### EXERCISE
A faithful, complete transcript of the entries below, without pictures, should be returned.

Front-end code edit data:
= Beginning of Section =
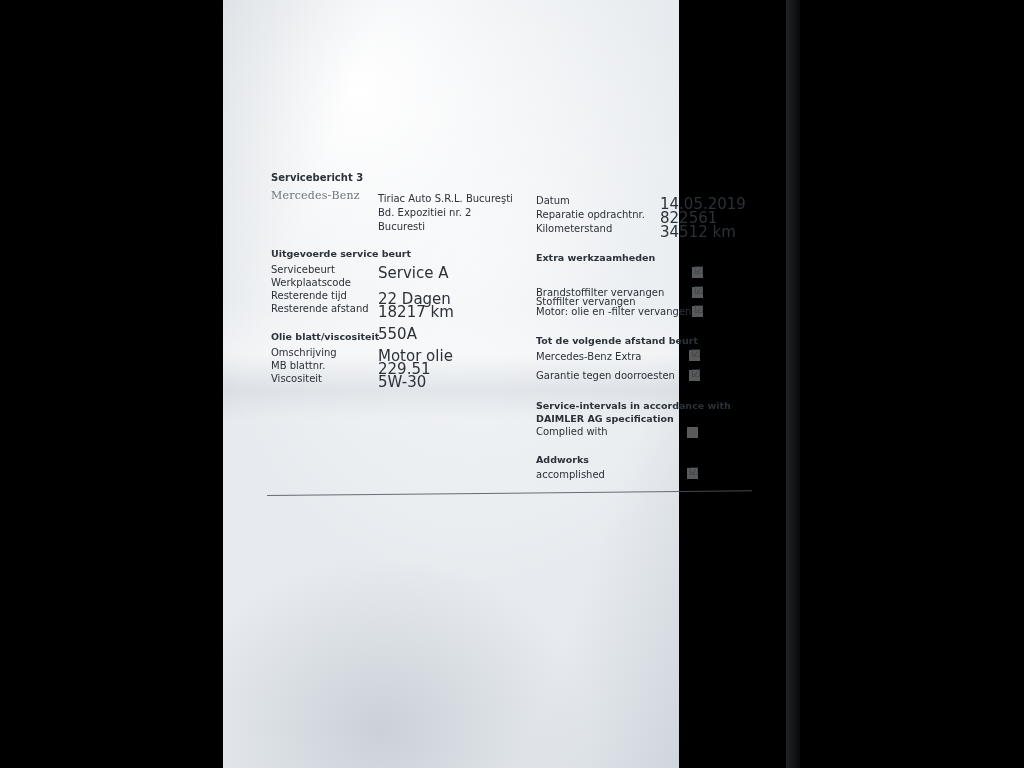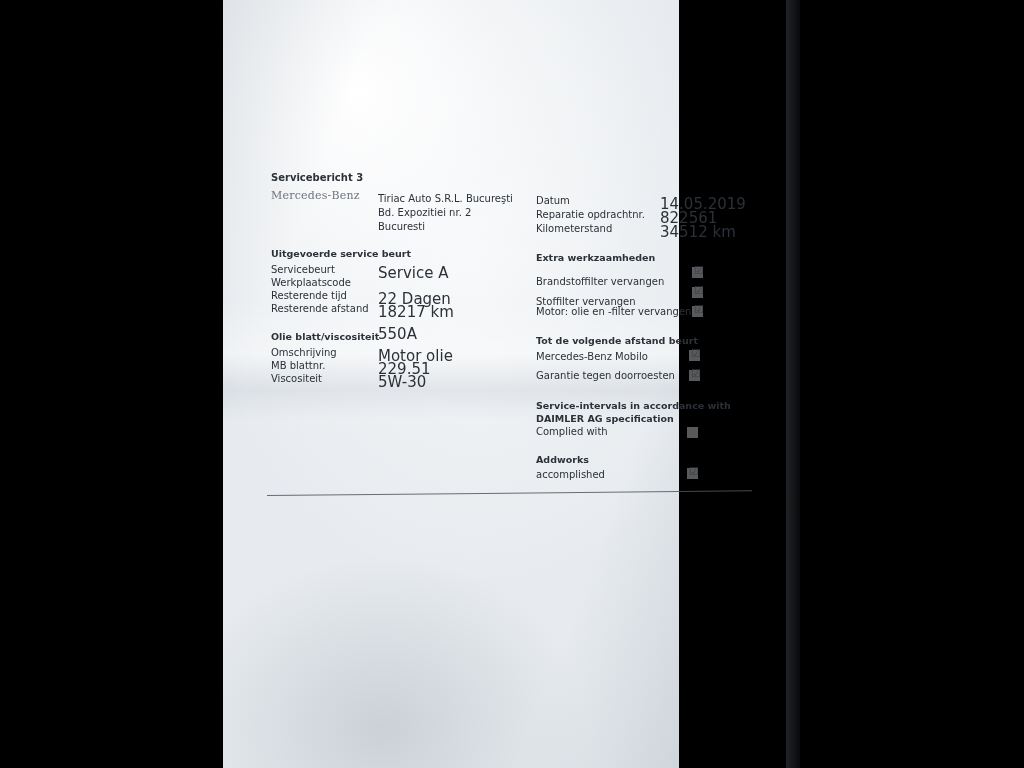--- a/index.html
+++ b/index.html
@@ -176,33 +176,33 @@
       <div class="abs lbl" style="left:48px; top:373px;">Viscositeit</div>
       <div class="abs val" style="left:155px; top:373px;">5W-30</div>
 
       <div class="abs sec-head" style="left:313px; top:252px;">Extra werkzaamheden</div>
 
       <div class="abs lbl" style="left:313px; top:268px;margin-top:28px;">Stoffilter vervangen</div>
       <div class="checkbox" style="left:469px; top:267px;">
         <span class="mark">☑</span>
       </div>
 
-      <div class="abs lbl" style="left:313px; top:276px;">Brandstoffilter vervangen</div>
+      <div class="abs lbl" style="left:313px; top:287px;">Brandstoffilter vervangen</div>
       <div class="checkbox" style="left:469px; top:287px;">
         <span class="mark">☑</span>
       </div>
 
       <div class="abs lbl" style="left:313px; top:306px;">Motor: olie en -filter vervangen</div>
       <div class="checkbox" style="left:469px; top:306px;">
         <span class="mark">☑</span>
       </div>
 
       <div class="abs sec-head" style="left:313px; top:335px;">Tot de volgende afstand beurt</div>
 
-      <div class="abs lbl" style="left:313px; top:351px;">Mercedes-Benz Mobilo</div>
+      <div class="abs lbl" style="left:313px; top:351px;">Mercedes-Benz Extra</div>
       <div class="checkbox" style="left:466px; top:350px;">
         <span class="mark">☑</span>
       </div>
 
       <div class="abs lbl" style="left:313px; top:370px;">Garantie tegen doorroesten</div>
       <div class="checkbox" style="left:466px; top:370px;">
         <span class="mark">☑</span>
       </div>
 
       <div class="abs sec-head" style="left:313px; top:400px;">Service-intervals in accordance with</div>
= End of Section =
### EXPECTED ANSWER
--- a/index.html
+++ b/index.html
@@ -176,33 +176,33 @@
       <div class="abs lbl" style="left:48px; top:373px;">Viscositeit</div>
       <div class="abs val" style="left:155px; top:373px;">5W-30</div>
 
       <div class="abs sec-head" style="left:313px; top:252px;">Extra werkzaamheden</div>
 
       <div class="abs lbl" style="left:313px; top:268px;margin-top:28px;">Stoffilter vervangen</div>
       <div class="checkbox" style="left:469px; top:267px;">
         <span class="mark">☑</span>
       </div>
 
-      <div class="abs lbl" style="left:313px; top:276px;">Brandstoffilter vervangen</div>
+      <div class="abs lbl" style="left:313px; top:287px;">Brandstoffilter vervangen</div>
       <div class="checkbox" style="left:469px; top:287px;">
         <span class="mark">☑</span>
       </div>
 
       <div class="abs lbl" style="left:313px; top:306px;">Motor: olie en -filter vervangen</div>
       <div class="checkbox" style="left:469px; top:306px;">
         <span class="mark">☑</span>
       </div>
 
       <div class="abs sec-head" style="left:313px; top:335px;">Tot de volgende afstand beurt</div>
 
-      <div class="abs lbl" style="left:313px; top:351px;">Mercedes-Benz Mobilo</div>
+      <div class="abs lbl" style="left:313px; top:351px;">Mercedes-Benz Extra</div>
       <div class="checkbox" style="left:466px; top:350px;">
         <span class="mark">☑</span>
       </div>
 
       <div class="abs lbl" style="left:313px; top:370px;">Garantie tegen doorroesten</div>
       <div class="checkbox" style="left:466px; top:370px;">
         <span class="mark">☑</span>
       </div>
 
       <div class="abs sec-head" style="left:313px; top:400px;">Service-intervals in accordance with</div>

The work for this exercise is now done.